Increasingly German companies introduce flexible working models. It makes it easier to combine work and private life. But such models have their price.
Ulrike Pferner leaves her office in Dingelstädt in the German state of Thuringia at 2 p.m. on Fridays because she got to take her 3-year-old son to a play group. Pferner's employer - the construction firm Krieger + Schramm - has no problem with her taking a half day off even though she is employed full time as an assistant.
In 2012, Germany's federal government named Krieger + Schramm the most family-friendly small company in the country in a category called "family-conscious work schedules." Children of staff receive places in a kindergarten, and children of school age can spend time in the company's own on-site "homework corners." Other extras for employees include free massages and back treatments.
A growing number of companies in Germany are adopting similar workplace models. The Federal Ministry of Economics and Technology estimates that four out of five German companies already offer flexible working schedules.
Benefits for companies
Flextime models offer many advantages, believes Roland Wolf, head of the Individual and Collective Labor Law department within the Confederation of German Employers' Associations (BDA).

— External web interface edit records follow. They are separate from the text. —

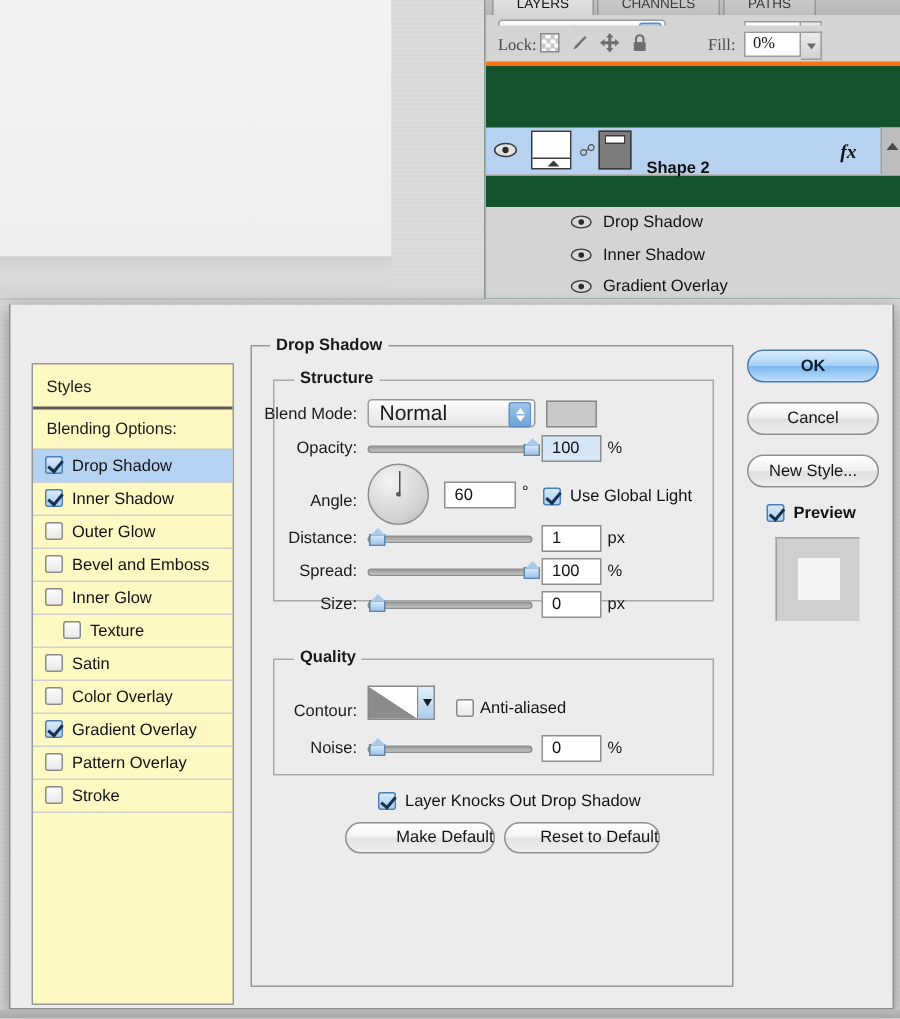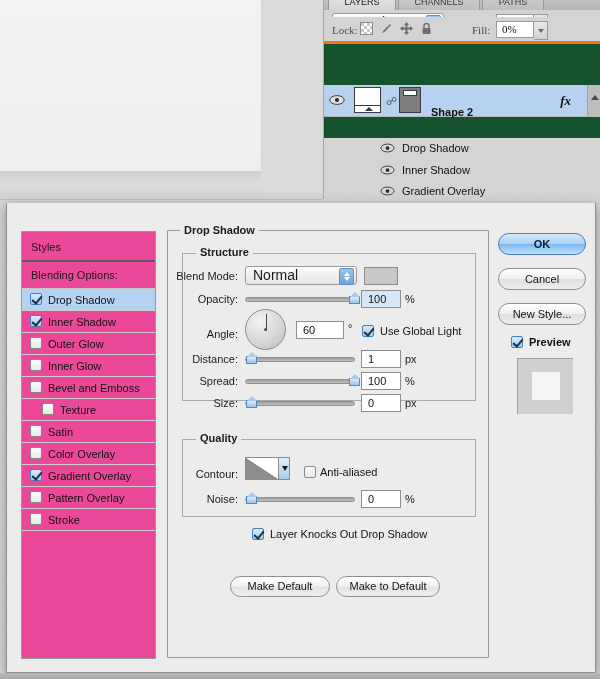--- a/index.html
+++ b/index.html
@@ -92,8 +92,8 @@
     text-align:center;line-height:21px;font-size:12px;font-weight:bold;color:#2b2b2b;}
 
   
-  #styleslist{position:absolute;left:14px;top:28px;width:135px;height:428px;
-    background:#ec4899;border:1px solid #999;box-sizing:border-box;}
+  #styleslist{position:absolute;left:14px;top:39px;width:135px;height:428px;
+    background:#fef9c3;border:1px solid #999;box-sizing:border-box;}
   .sl-head{height:30px;line-height:30px;padding-left:9px;font-size:11px;color:#1a1a1a;
     border-bottom:2px solid #5a5a5a;box-sizing:border-box;}
   .sl-blend{height:27px;line-height:27px;padding-left:9px;font-size:11px;color:#1a1a1a;

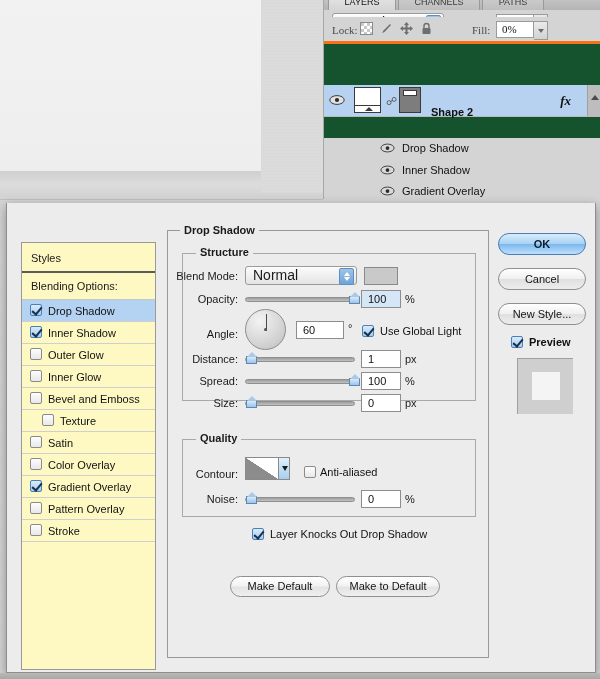--- a/index.html
+++ b/index.html
@@ -284,11 +284,11 @@
     </div>
     <div class="sl-item">
       <span class="cb"></span>
+      <span>Bevel and Emboss</span>
+    </div>
+    <div class="sl-item">
+      <span class="cb"></span>
       <span>Inner Glow</span>
-    </div>
-    <div class="sl-item">
-      <span class="cb"></span>
-      <span>Bevel and Emboss</span>
     </div>
     <div class="sl-item sub">
       <span class="cb"></span>

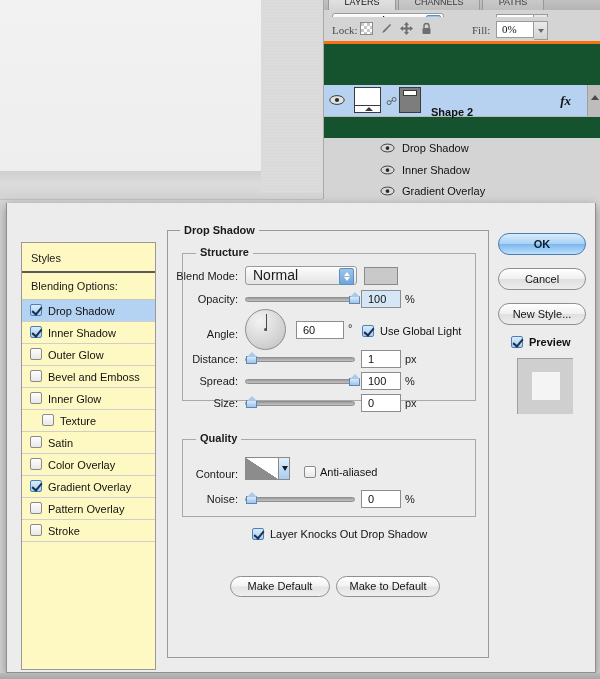--- a/index.html
+++ b/index.html
@@ -153,7 +153,7 @@
     border-left:3px solid transparent;border-right:3px solid transparent;border-top:5px solid #1c1c1c;}
   .wbtn{position:absolute;border:1px solid #8f8f8f;border-radius:11px;
     background:linear-gradient(180deg,#ffffff 0%,#f2f2f2 48%,#e3e3e3 52%,#efefef 100%);
-    font-size:11px;color:#141414;text-align:center;box-sizing:border-box;margin-top:28px;}
+    font-size:11px;color:#141414;text-align:right;box-sizing:border-box;}
   #bottomStrip{position:absolute;left:0;top:673px;width:600px;height:6px;
     background:linear-gradient(180deg,#b9b9b9,#a8a8a8);}
 </style>

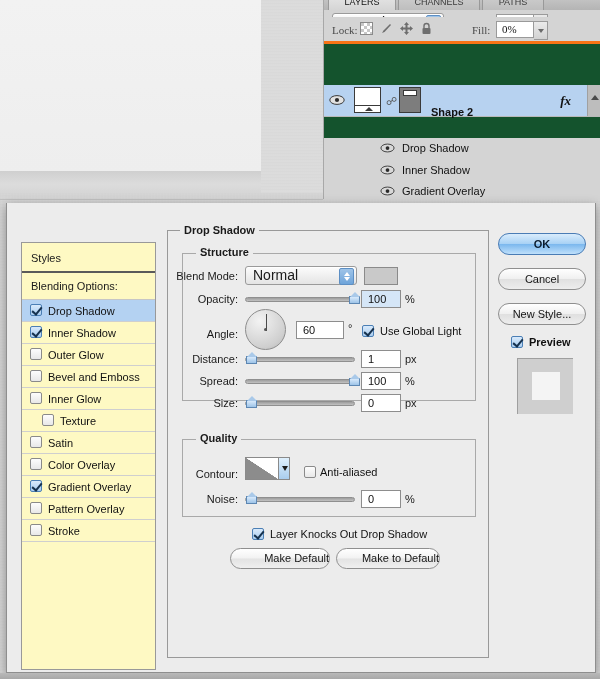--- a/index.html
+++ b/index.html
@@ -388,7 +388,7 @@
       <span>Layer Knocks Out Drop Shadow</span>
     </div>
     <div class="wbtn" style="left:62px;top:317px;width:100px;height:21px;line-height:19px;">Make Default</div>
-    <div class="wbtn" style="left:168px;top:317px;width:104px;height:21px;line-height:19px;">Make to Default</div>
+    <div class="wbtn" style="left:168px;top:317px;width:104px;height:21px;line-height:19px;">Reset to Default</div>
   </div>
 
   <div class="btn primary" style="left:491px;top:30px;width:88px;height:22px;line-height:20px;font-weight:bold;">OK</div>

"In particular, they offer workers the possibility - depending on workplace demands and opportunities - to bring their family duties, personal interests and time at work into harmony," Wolf said.
Companies also enjoy a number of benefits by being generous. Satisfied workers are generally also more productive. There's also a sense in which flexible schedules correspond with the labor needs many companies have, says Manuela Maschke, an expert on labor contracts with the union-affiliated Hans Böckler Foundation.
"When there's a lot going on, you need people; when there's less activity, then you need fewer people. This way, you can vary things accordingly," Maschke explained.
Company size plays a key role
Large companies like Bosch, BASF or Volkswagen have promoted their family-friendly working conditions for years in a bid to attract high-potential employees.
However, it's often easier for companies with large staffs and big budgets to make such offers in the first place. BDA expert Roland Wolf says the companies' size plays a central role in their ability to offer flexible work schemes.
However, Krieger + Schramm shows that a small company can also develop a functioning system with work time accounts and home working.
Ulrike Pferner has worked nearly seven years for the company, which made good on its flexibility when she learned she was pregnant. After her maternity leave, she initially returned on a part-time basis.
"At first I said I'd be here for 20 hours per week on four days. And I would work ten hours per week from home," Pferner explains. Gradually, she increased her hours to full time again. But when her child falls ill, she calls in to work to say that she will be working from home.
Trailblazer on flextime
But the worker pays a price for flexible work schedules, says Maschke: "The key thing is a loss of boundaries - such that the boundaries between personal and professional time get more and more cloudy."
A recent survey by polling group Aris 505 revealed that one third of employees regularly work from home. The majority of respondents said that the arrangement allowed them to combine work and family life more easily. However, half of those polled said that telecommuting led them to mix private life with work too much.
Indeed, as Maschke points out, it's all too easy to push work into the weekend, so that one doesn't have any complete days off for recuperation.
Pferner is familiar first-hand with the problem of maintaining boundaries. Her advice includes not even turning on one's computer on the days one intends to have off: "You have to be strong-willed about it and say, 'OK, that's enough.'" But she wouldn't go back to normal working patterns: "With the child, I really enjoy all the advantages of flexible working."
Roland Wolf of the BDA is convinced that more and more German companies will try out flextime models. The Scandinavian countries are leading the world on this issue, but, he says, Germany is already coming up close behind.